L’expression, on s’en doute, ne fut jamais prononcée par grand-mère dont les bonnes manières et le langage policé lui avaient valu le surnom de « petite comtesse » (il est aussi vrai que Comte était son nom de jeune fille), mais elle est assez ancienne pour avoir pu figurer au lexique d’une autre grand-mère, notamment liégeoise ou namuroise puisque la maxime a son équivalent en dialecte de Wallonie dès le XIXe siècle : « Qui djâse drî mi, djâse à m ‘cou. » Elle permet de considérer avec mépris ceux qui médisent de vous sans jamais oser vous affronter directement, de les ignorer et de continuer votre chemin, insensible aux ragots, commérages, cancans et calomnies qui peuvent courir sur votre compte. Le dadaïste Francis Picabia (1879–1953) reprit la formule sous une forme encore plus dédaigneuse : « Ceux qui parlent derrière moi, mon cul les contemple » ou, « Ceux qui médisent derrière mon dos, mon cul les contemple. »

Tu dirais ça à un cul-de-jatte, il te donnerait un coup de pied où je pense[22]

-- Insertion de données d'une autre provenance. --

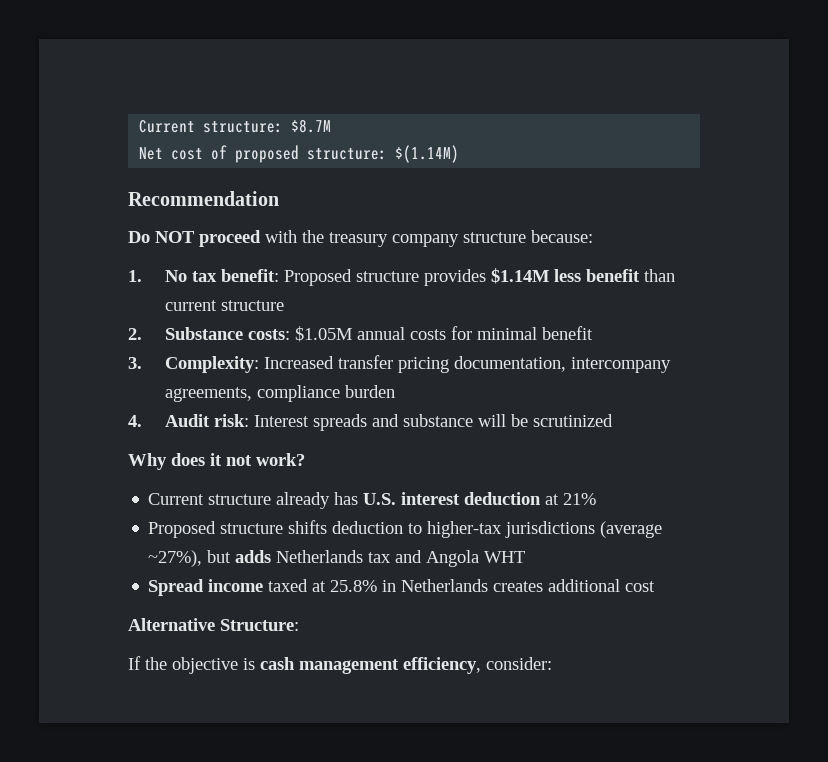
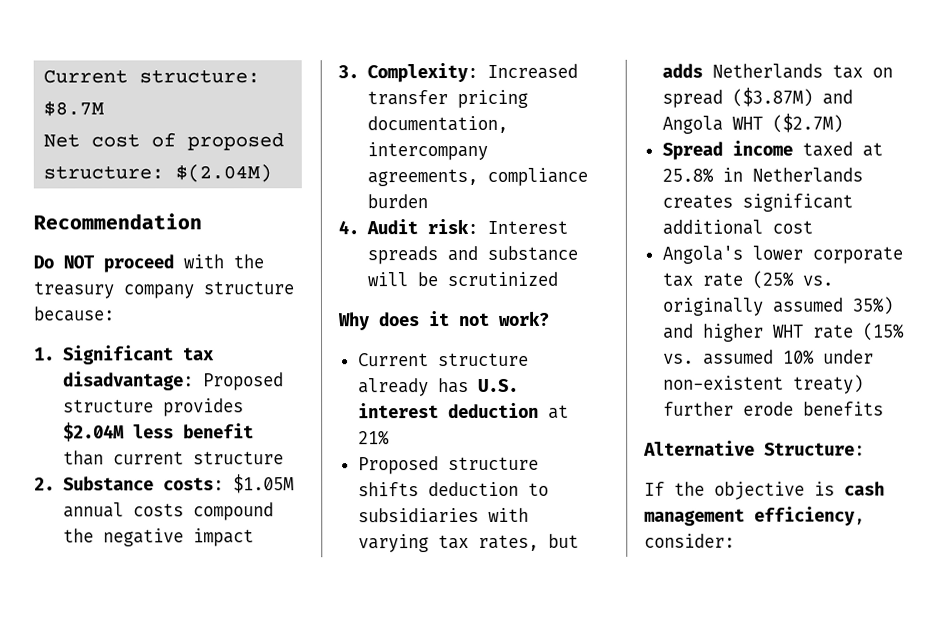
- Net cost of proposed structure: $(1.14M)
+ Net cost of proposed structure: $(2.04M)
- 1. No tax benefit: Proposed structure provides $1.14M less benefit than current structure
+ 1. Significant tax disadvantage: Proposed structure provides $2.04M less benefit than current structure
- 2. Substance costs: $1.05M annual costs for minimal benefit
+ 2. Substance costs: $1.05M annual costs compound the negative impact
- Proposed structure shifts deduction to higher-tax jurisdictions (average ~27%), but adds Netherlands tax and Angola WHT
+ Proposed structure shifts deduction to subsidiaries with varying tax rates, but adds Netherlands tax on spread ($3.87M) and Angola WHT ($2.7M)
- Spread income taxed at 25.8% in Netherlands creates additional cost
+ Spread income taxed at 25.8% in Netherlands creates significant additional cost
+ Angola's lower corporate tax rate (25% vs. originally assumed 35%) and higher WHT rate (15% vs. assumed 10% under non-existent treaty) further erode benefits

Voilà une réplique apte à dénoncer sottise ou insolence. Imaginer qu’un cul-de-jatte puisse retrouver miraculeusement une jambe et son usage pour vous botter le derrière en dit long sur l’énormité que vous venez de proférer.

Cette plaisanterie appartient à un autre âge où les infirmes en général, les culs-de-jatte en particulier, étaient l’objet de plaisanteries de mauvais goût, comme cette blague… éculée du cul-de-jatte chez le coiffeur :

« Je vous coupe les pattes ?

— Non mais, dites donc, vous voulez mon pied au c… ?

— Je vois. Monsieur s’est levé du pied gauche ce matin !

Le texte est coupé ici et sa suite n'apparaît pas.